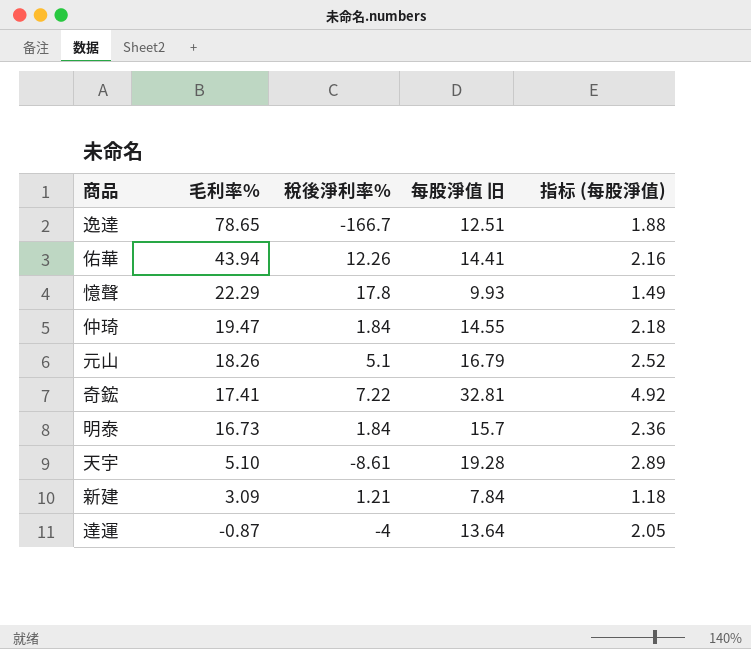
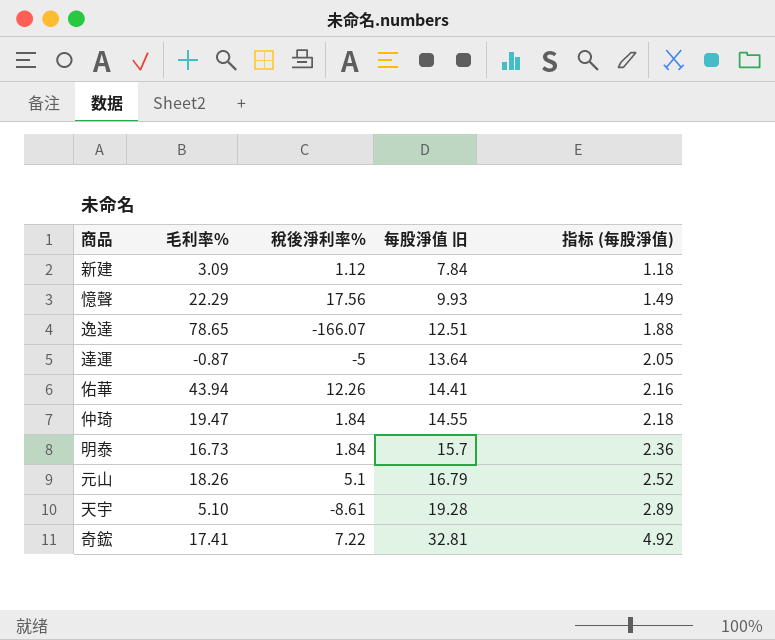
row order: 毛利率% descending -> 每股淨值 旧 ascending
新建 | 稅後淨利率%: 1.21 -> 1.12
憶聲 | 稅後淨利率%: 17.8 -> 17.56
逸達 | 稅後淨利率%: -166.7 -> -166.07
達運 | 稅後淨利率%: -4 -> -5

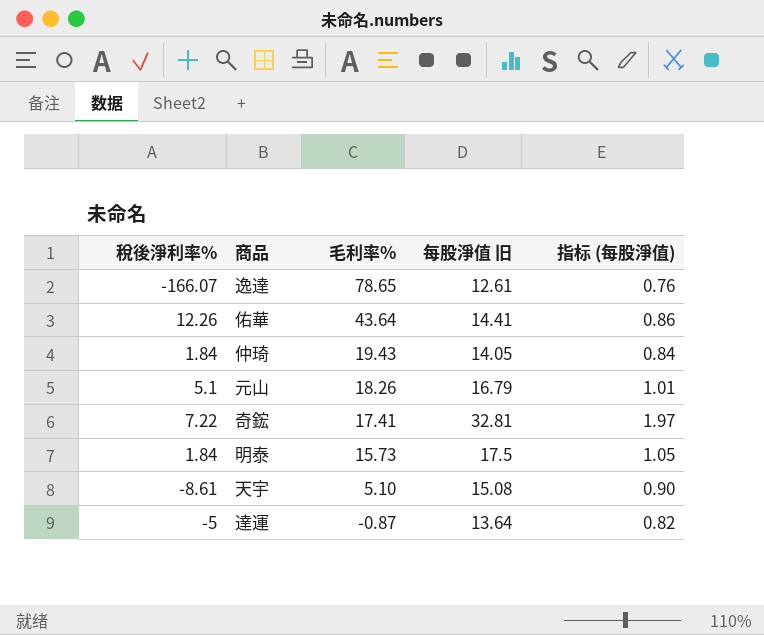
row order: 每股淨值 旧 ascending -> 毛利率% descending
column 稅後淨利率% | position: 3 -> 1
column 指标 (每股淨值) | formula: [每股淨值 旧] * 0.15 -> [每股淨值 旧] * 0.06
row 新建: 3.09 | 1.12 | 7.84 | 1.18 -> none
row 憶聲: 22.29 | 17.56 | 9.93 | 1.49 -> none
逸達 | 每股淨值 旧: 12.51 -> 12.61
佑華 | 毛利率%: 43.94 -> 43.64
仲琦 | 毛利率%: 19.47 -> 19.43
仲琦 | 每股淨值 旧: 14.55 -> 14.05
明泰 | 毛利率%: 16.73 -> 15.73
明泰 | 每股淨值 旧: 15.7 -> 17.5
天宇 | 每股淨值 旧: 19.28 -> 15.08

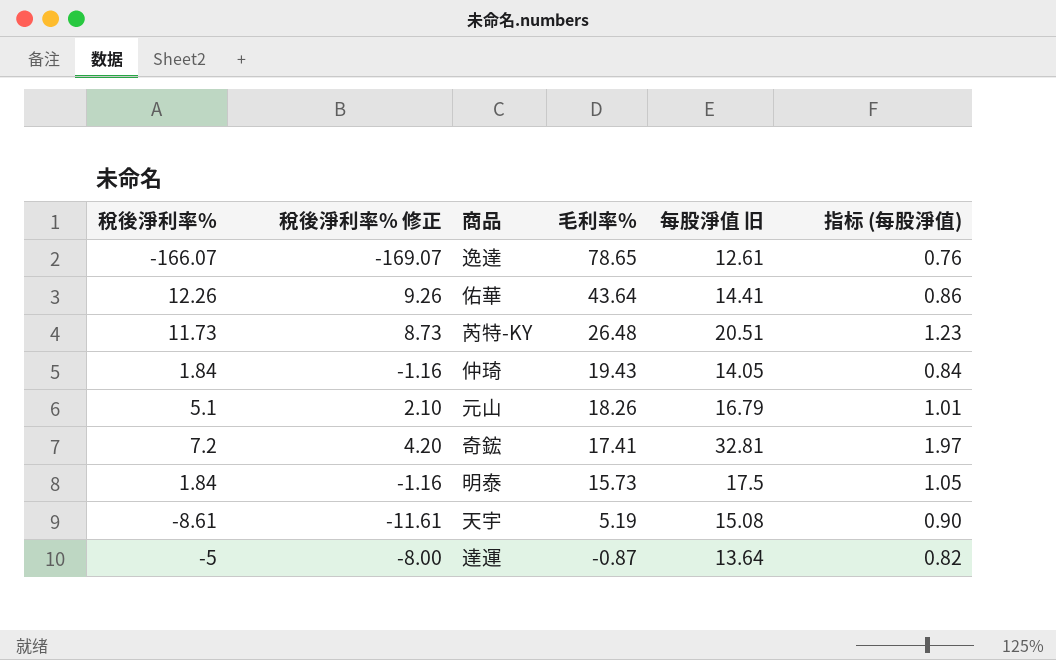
column 稅後淨利率% 修正 | formula: none -> [稅後淨利率%] - 3
row 芮特-KY: none -> 11.73 | 8.73 | 26.48 | 20.51 | 1.23
奇鋐 | 稅後淨利率%: 7.22 -> 7.2
天宇 | 毛利率%: 5.10 -> 5.19

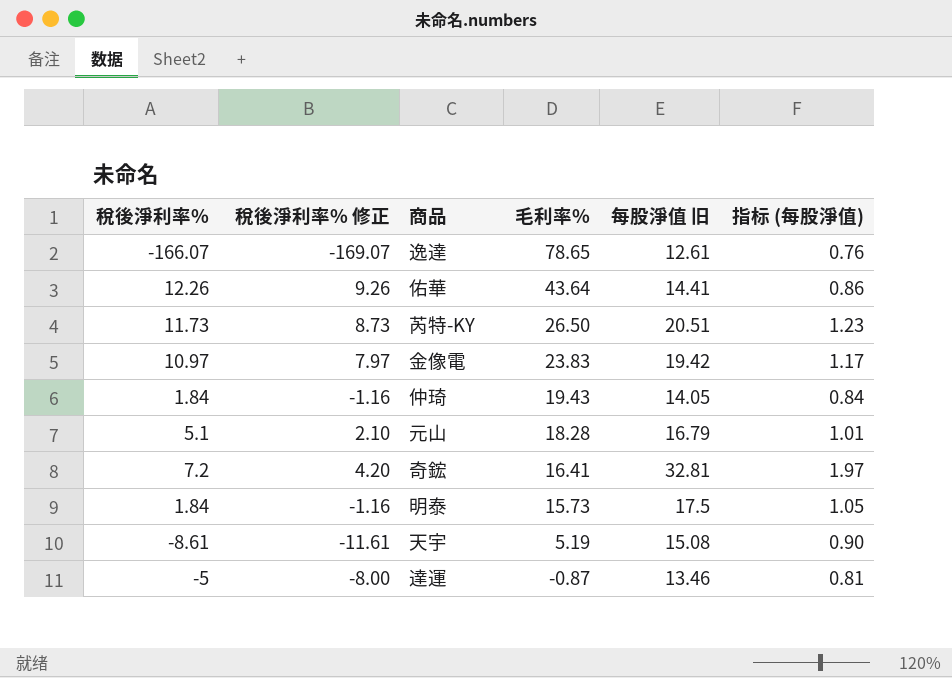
芮特-KY | 毛利率%: 26.48 -> 26.50
row 金像電: none -> 10.97 | 7.97 | 23.83 | 19.42 | 1.17
元山 | 毛利率%: 18.26 -> 18.28
奇鋐 | 毛利率%: 17.41 -> 16.41
達運 | 每股淨值 旧: 13.64 -> 13.46
達運 | 指标 (每股淨值): 0.82 -> 0.81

* * * * *

Exercise description: All that is needed is an exact copy of the lines from the line with "天宇 | 每股淨值 旧: 19.28 -> 15.08" through the end of the listing, both ends included, with no pictures.

Solution to this problem:
天宇 | 每股淨值 旧: 19.28 -> 15.08

column 稅後淨利率% 修正 | formula: none -> [稅後淨利率%] - 3
row 芮特-KY: none -> 11.73 | 8.73 | 26.48 | 20.51 | 1.23
奇鋐 | 稅後淨利率%: 7.22 -> 7.2
天宇 | 毛利率%: 5.10 -> 5.19

芮特-KY | 毛利率%: 26.48 -> 26.50
row 金像電: none -> 10.97 | 7.97 | 23.83 | 19.42 | 1.17
元山 | 毛利率%: 18.26 -> 18.28
奇鋐 | 毛利率%: 17.41 -> 16.41
達運 | 每股淨值 旧: 13.64 -> 13.46
達運 | 指标 (每股淨值): 0.82 -> 0.81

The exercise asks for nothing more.